Senior Manager, Pharmacovigilance Quality Assurance (PV QA)

The Senior Manager, Pharmacovigilance Quality Assurance at Nuvalent is accountable for developing and executing the PV audit program, leading compliance initiatives, and ensuring that quality standards are upheld in all pharmacovigilance processes. Responsibilities include tracking quality events, conducting effective audits, managing CAPA processes, and participating in regulatory inspections, all aimed at protecting patient safety during clinical trials.

To qualify for the Senior Manager, Pharmacovigilance Quality Assurance position at Nuvalent, candidates should possess a BA/BS or an equivalent in a scientific discipline, along with at least 8 years of work experience in PV QA. Knowledge of EU, FDA, and ICH regulations is essential, coupled with auditing experience and regulatory inspection readiness expertise.

The Senior Manager, PV QA plays a crucial role in ensuring high-quality execution of clinical trials at Nuvalent by establishing and maintaining a risk-based audit program, ensuring compliance with pharmacovigilance standards, and facilitating ongoing training for team members and service providers regarding best practices and regulations to protect patient welfare!

Key competencies for a Senior Manager in Pharmacovigilance Quality Assurance at Nuvalent include excellent problem-solving skills, strong communication and organizational abilities, adaptability to changing priorities, and a collaborative attitude. The ability to manage multiple projects simultaneously while maintaining attention to detail is also critical in this role.

The Senior Manager, Pharmacovigilance Quality Assurance supports the PV team at Nuvalent by providing guidance on compliance issues, leading the auditing processes, ensuring effective CAPA resolutions, and participating actively in regulatory inspections. Their expertise is essential in shaping and improving quality strategies that impact patient safety in clinical trials.

When answering this question, highlight specific instances where you've developed compliance programs or handled audits. Discuss your knowledge of regulations and how you've applied them to ensure high-quality standards in previous roles.

Candidates should explain their meticulous approach to preparation, such as conducting mock audits, reviewing documentation, and ensuring all team members are trained and aware of their responsibilities during inspections to demonstrate readiness and compliance.

Share your methods for project management, such as using tools for prioritization, setting clear deadlines, and communicating transparently with stakeholders about timelines and potential risks to ensure successful project delivery.

When responding, provide a specific example of an initiative where you evaluated the current processes, implemented changes, and measured the outcomes. This shows your capability in driving quality improvements.

Highlight the importance of clear, transparent communication across all levels of an organization. Emphasize how communicating with both internal teams and external partners helps in maintaining compliance and ensuring quality outcomes.

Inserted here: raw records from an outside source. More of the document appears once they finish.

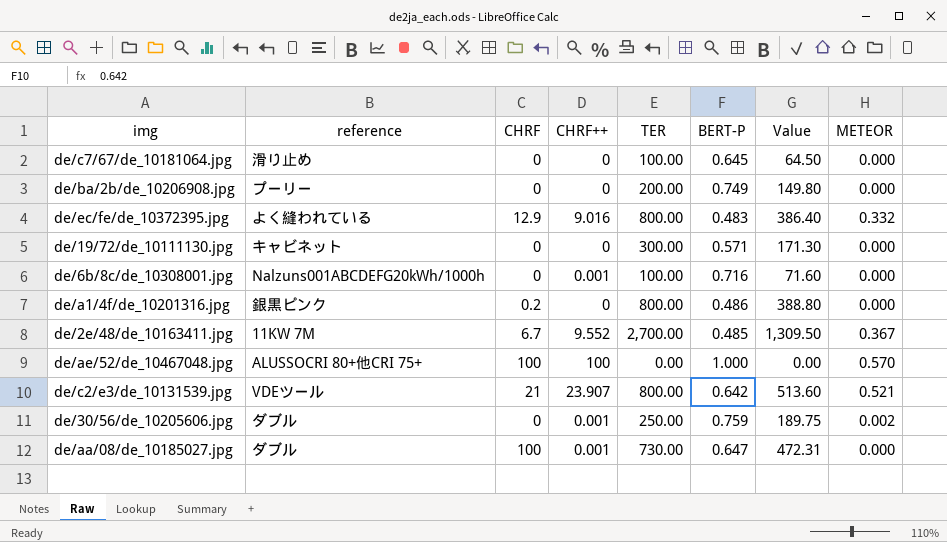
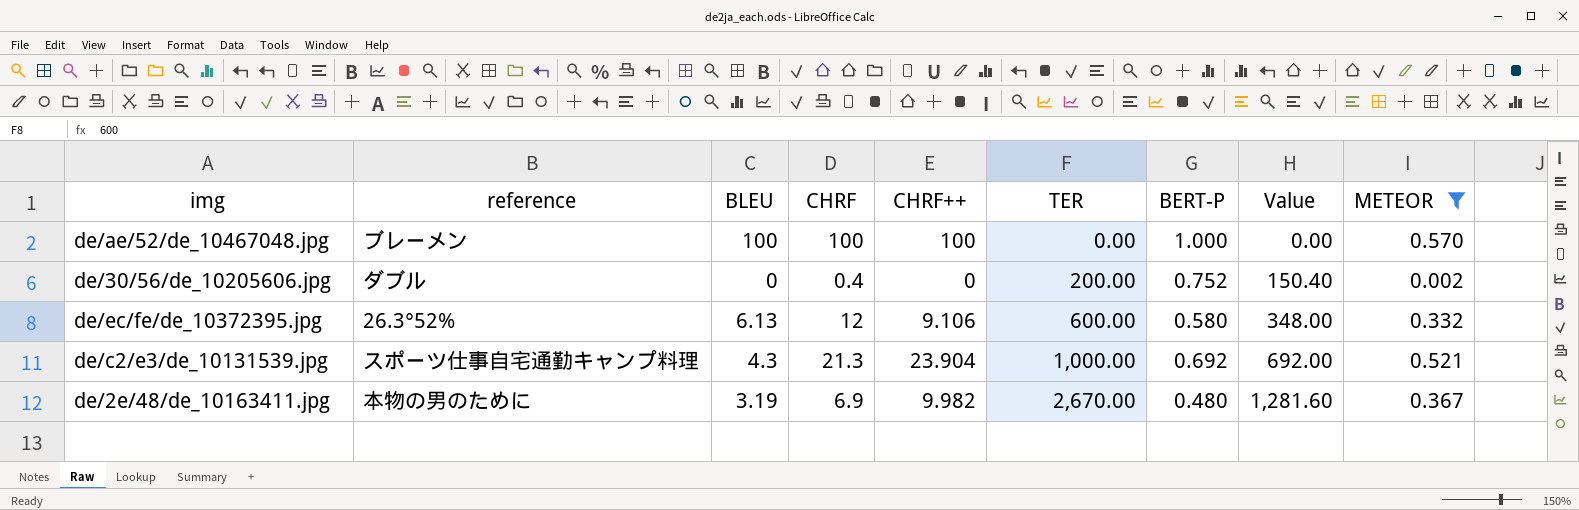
filter: none -> METEOR != 0.000
row order: none -> TER ascending
column BLEU | position: none -> 3
de/ae/52/de_10467048.jpg | reference: ALUSSOCRI 80+他CRI 75+ -> ブレーメン
de/30/56/de_10205606.jpg | CHRF: 0 -> 0.4
de/30/56/de_10205606.jpg | CHRF++: 0.001 -> 0
de/30/56/de_10205606.jpg | TER: 250.00 -> 200.00
de/30/56/de_10205606.jpg | BERT-P: 0.759 -> 0.752
de/30/56/de_10205606.jpg | Value: 189.75 -> 150.40
de/ec/fe/de_10372395.jpg | reference: よく縫われている -> 26.3°52%
de/ec/fe/de_10372395.jpg | CHRF: 12.9 -> 12
de/ec/fe/de_10372395.jpg | CHRF++: 9.016 -> 9.106
de/ec/fe/de_10372395.jpg | TER: 800.00 -> 600.00
de/ec/fe/de_10372395.jpg | BERT-P: 0.483 -> 0.580
de/ec/fe/de_10372395.jpg | Value: 386.40 -> 348.00
de/c2/e3/de_10131539.jpg | reference: VDEツール -> スポーツ仕事自宅通勤キャンプ料理
de/c2/e3/de_10131539.jpg | CHRF: 21 -> 21.3
de/c2/e3/de_10131539.jpg | CHRF++: 23.907 -> 23.904
de/c2/e3/de_10131539.jpg | TER: 800.00 -> 1,000.00
de/c2/e3/de_10131539.jpg | BERT-P: 0.642 -> 0.692
de/c2/e3/de_10131539.jpg | Value: 513.60 -> 692.00
de/2e/48/de_10163411.jpg | reference: 11KW 7M -> 本物の男のために
de/2e/48/de_10163411.jpg | CHRF: 6.7 -> 6.9
de/2e/48/de_10163411.jpg | CHRF++: 9.552 -> 9.982
de/2e/48/de_10163411.jpg | TER: 2,700.00 -> 2,670.00
de/2e/48/de_10163411.jpg | BERT-P: 0.485 -> 0.480
de/2e/48/de_10163411.jpg | Value: 1,309.50 -> 1,281.60

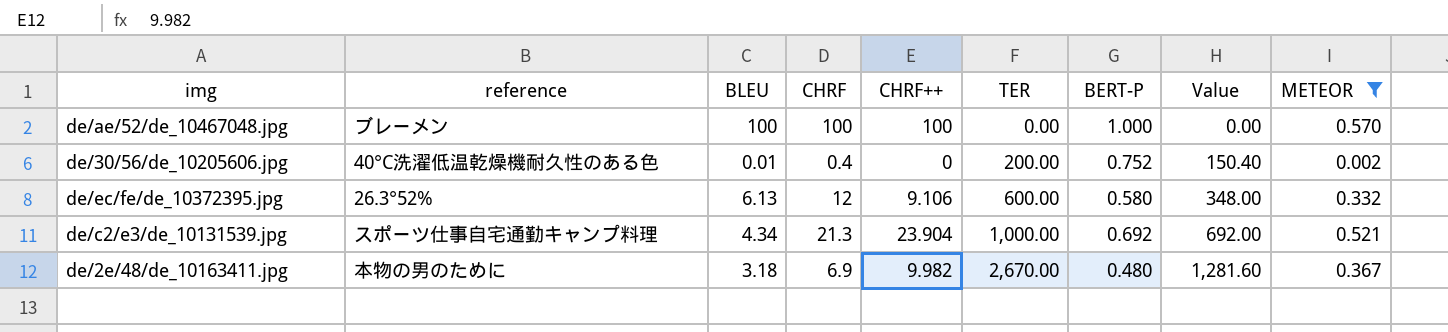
de/30/56/de_10205606.jpg | reference: ダブル -> 40°C洗濯低温乾燥機耐久性のある色
de/30/56/de_10205606.jpg | BLEU: 0 -> 0.01
de/c2/e3/de_10131539.jpg | BLEU: 4.3 -> 4.34
de/2e/48/de_10163411.jpg | BLEU: 3.19 -> 3.18

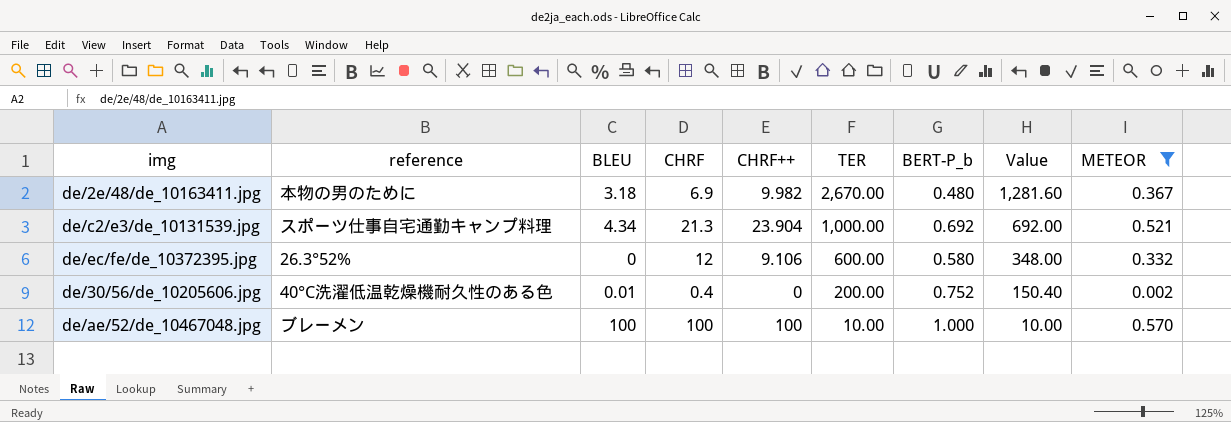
row order: TER ascending -> TER descending
column name: BERT-P -> BERT-P_b
de/ec/fe/de_10372395.jpg | BLEU: 6.13 -> 0
de/ae/52/de_10467048.jpg | TER: 0.00 -> 10.00
de/ae/52/de_10467048.jpg | Value: 0.00 -> 10.00

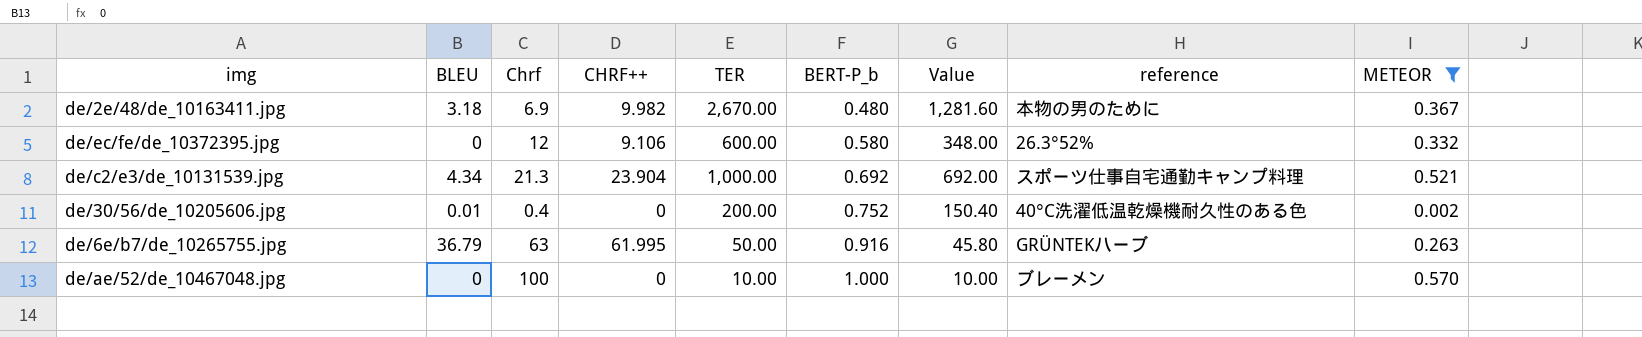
row order: TER descending -> BERT-P_b ascending
column name: CHRF -> Chrf
column reference | position: 2 -> 8
row de/6e/b7/de_10265755.jpg: none -> 36.79 | 63 | 61.995 | 50.00 | 0.916 | 45.80 | GRÜNTEKハーブ | 0.263
de/ae/52/de_10467048.jpg | BLEU: 100 -> 0
de/ae/52/de_10467048.jpg | CHRF++: 100 -> 0

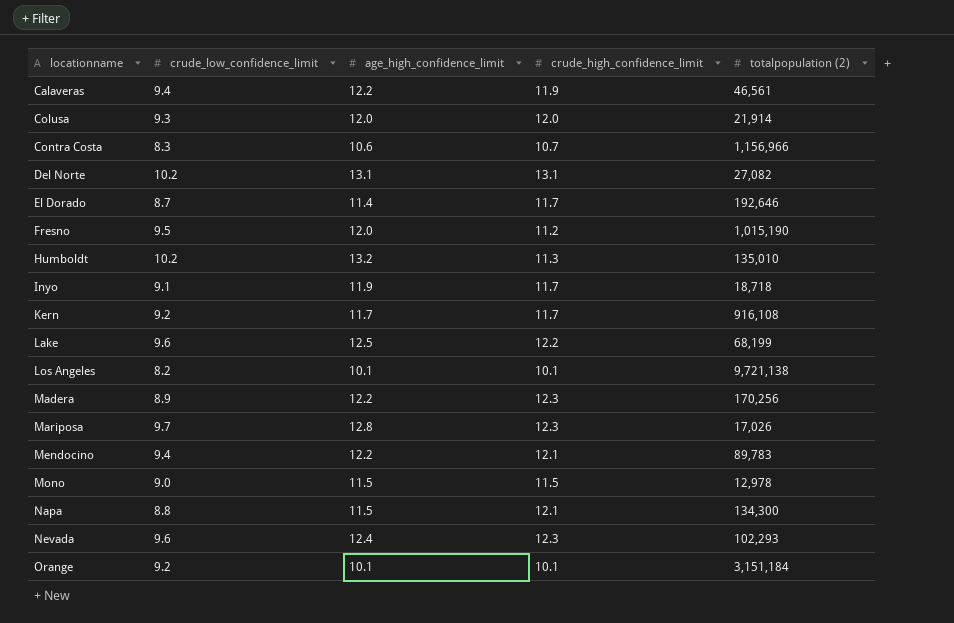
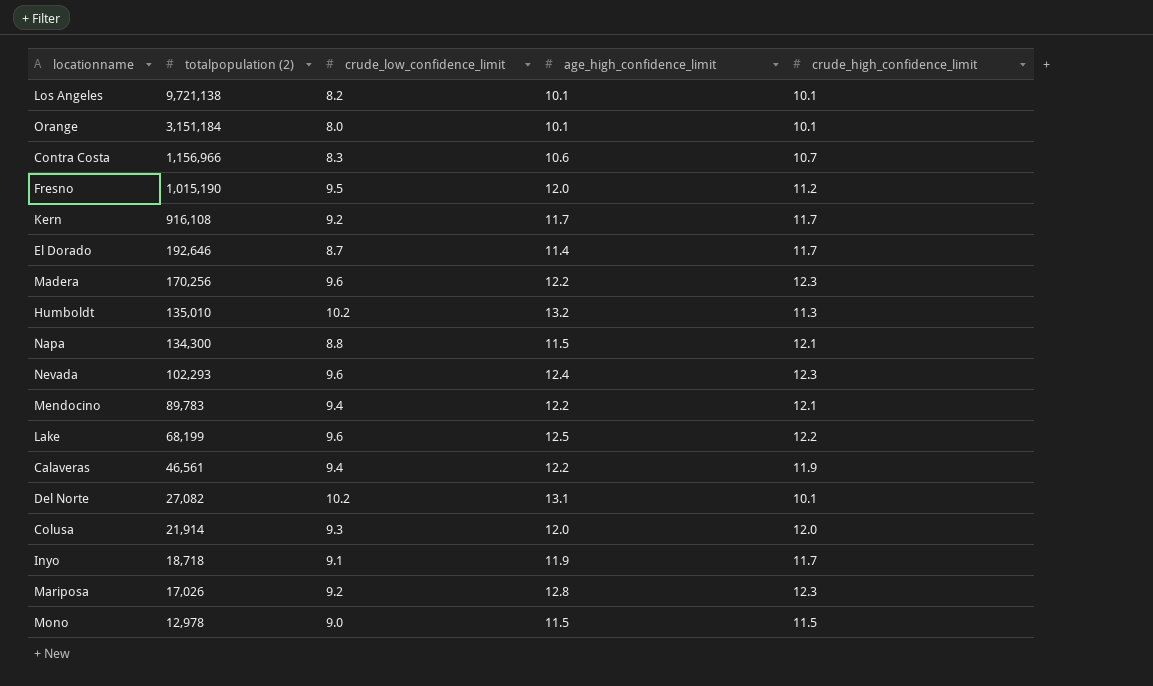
row order: locationname ascending -> totalpopulation (2) descending
column totalpopulation (2) | position: 5 -> 2
Orange | crude_low_confidence_limit: 9.2 -> 8.0
Madera | crude_low_confidence_limit: 8.9 -> 9.6
Del Norte | crude_high_confidence_limit: 13.1 -> 10.1
Mariposa | crude_low_confidence_limit: 9.7 -> 9.2

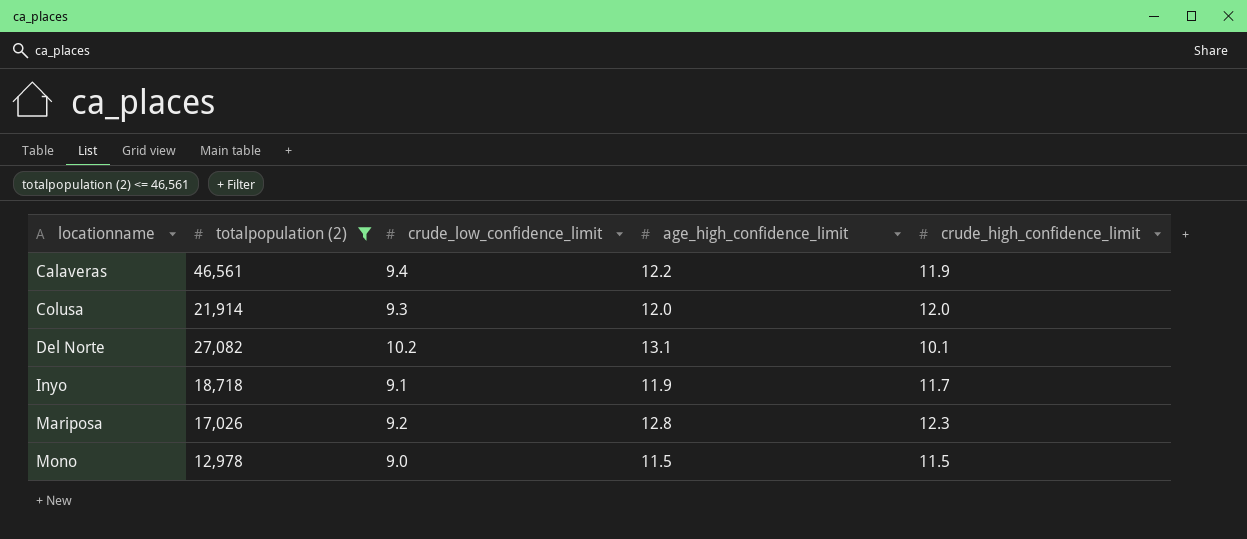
filter: none -> totalpopulation (2) <= 46,561
row order: totalpopulation (2) descending -> locationname ascending

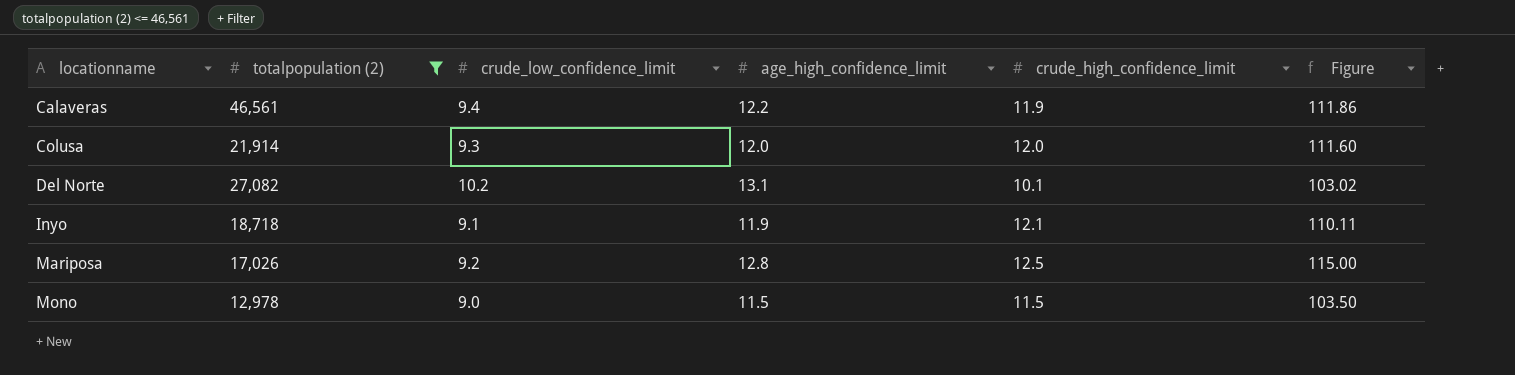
column Figure | formula: none -> [crude_low_confidence_limit] * [crude_high_confidence_limit]
Inyo | crude_high_confidence_limit: 11.7 -> 12.1
Mariposa | crude_high_confidence_limit: 12.3 -> 12.5

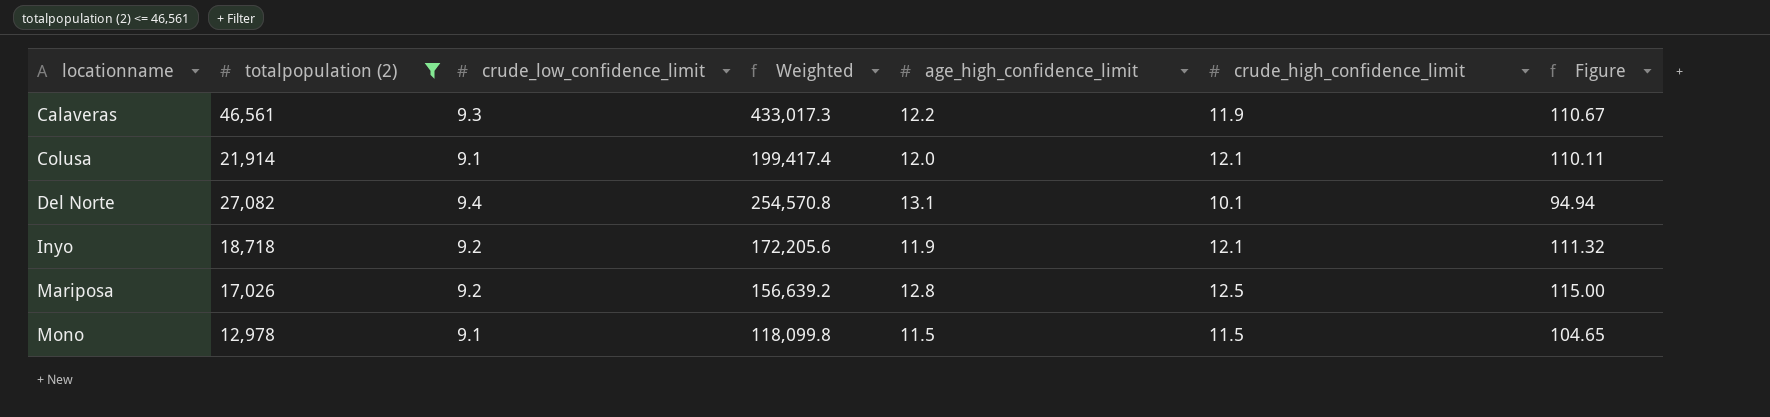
column Weighted | formula: none -> [totalpopulation (2)] * [crude_low_confidence_limit]
Calaveras | crude_low_confidence_limit: 9.4 -> 9.3
Calaveras | Figure: 111.86 -> 110.67
Colusa | crude_low_confidence_limit: 9.3 -> 9.1
Colusa | crude_high_confidence_limit: 12.0 -> 12.1
Colusa | Figure: 111.60 -> 110.11
Del Norte | crude_low_confidence_limit: 10.2 -> 9.4
Del Norte | Figure: 103.02 -> 94.94
Inyo | crude_low_confidence_limit: 9.1 -> 9.2
Inyo | Figure: 110.11 -> 111.32
Mono | crude_low_confidence_limit: 9.0 -> 9.1
Mono | Figure: 103.50 -> 104.65

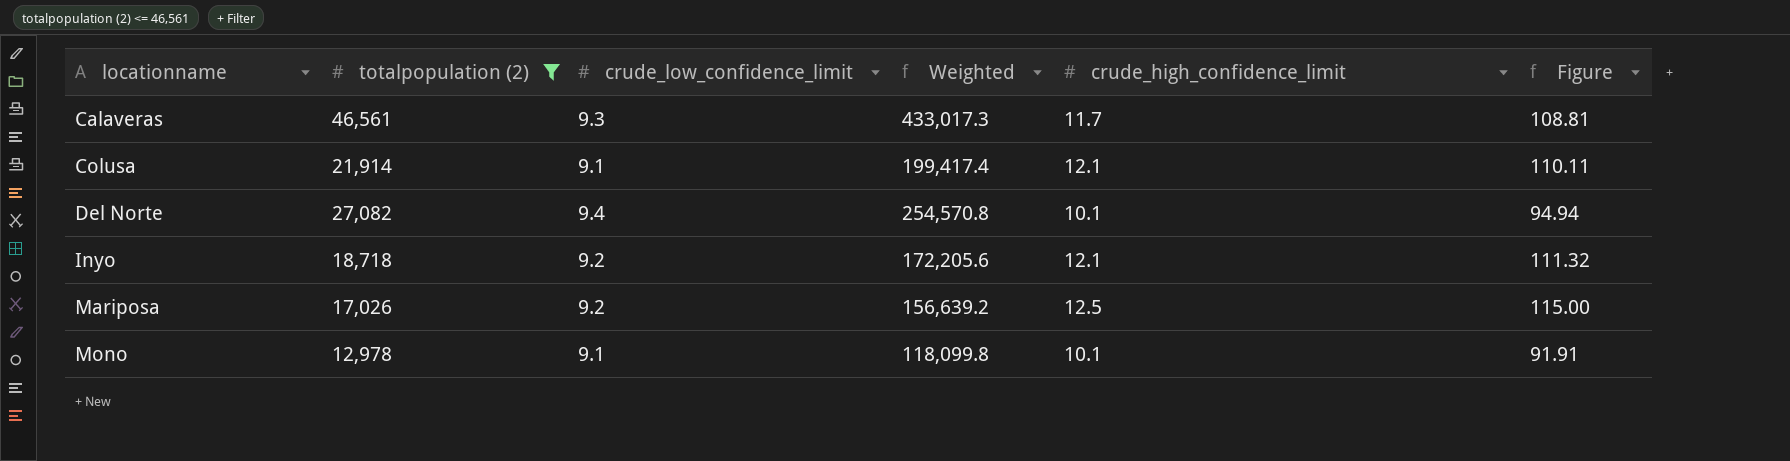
column age_high_confidence_limit | position: 5 -> none
Calaveras | crude_high_confidence_limit: 11.9 -> 11.7
Calaveras | Figure: 110.67 -> 108.81
Mono | crude_high_confidence_limit: 11.5 -> 10.1
Mono | Figure: 104.65 -> 91.91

In your answer, focus on the steps taken to investigate the deviation, the corrective actions implemented, and how you communicated with stakeholders. This will showcase your problem-solving and critical thinking skills.

Discuss how you develop training programs, assess staff understanding through feedback, and implement ongoing education to keep the team updated on regulations and procedures, ensuring high-quality execution.

Mention qualities such as attention to detail, analytical thinking, and the ability to remain calm under pressure, alongside strong problem-solving skills as essential for success in pharmacovigilance quality assurance.

Provide an overview of your experience with these regulations, including specific instances where you’ve applied them in practice. This emphasizes your expertise and relevance to the position.

Talk about your emphasis on open communication, setting clear expectations, and ensuring compliance with quality agreements to build strong partnerships that enhance the overall pharmacovigilance process.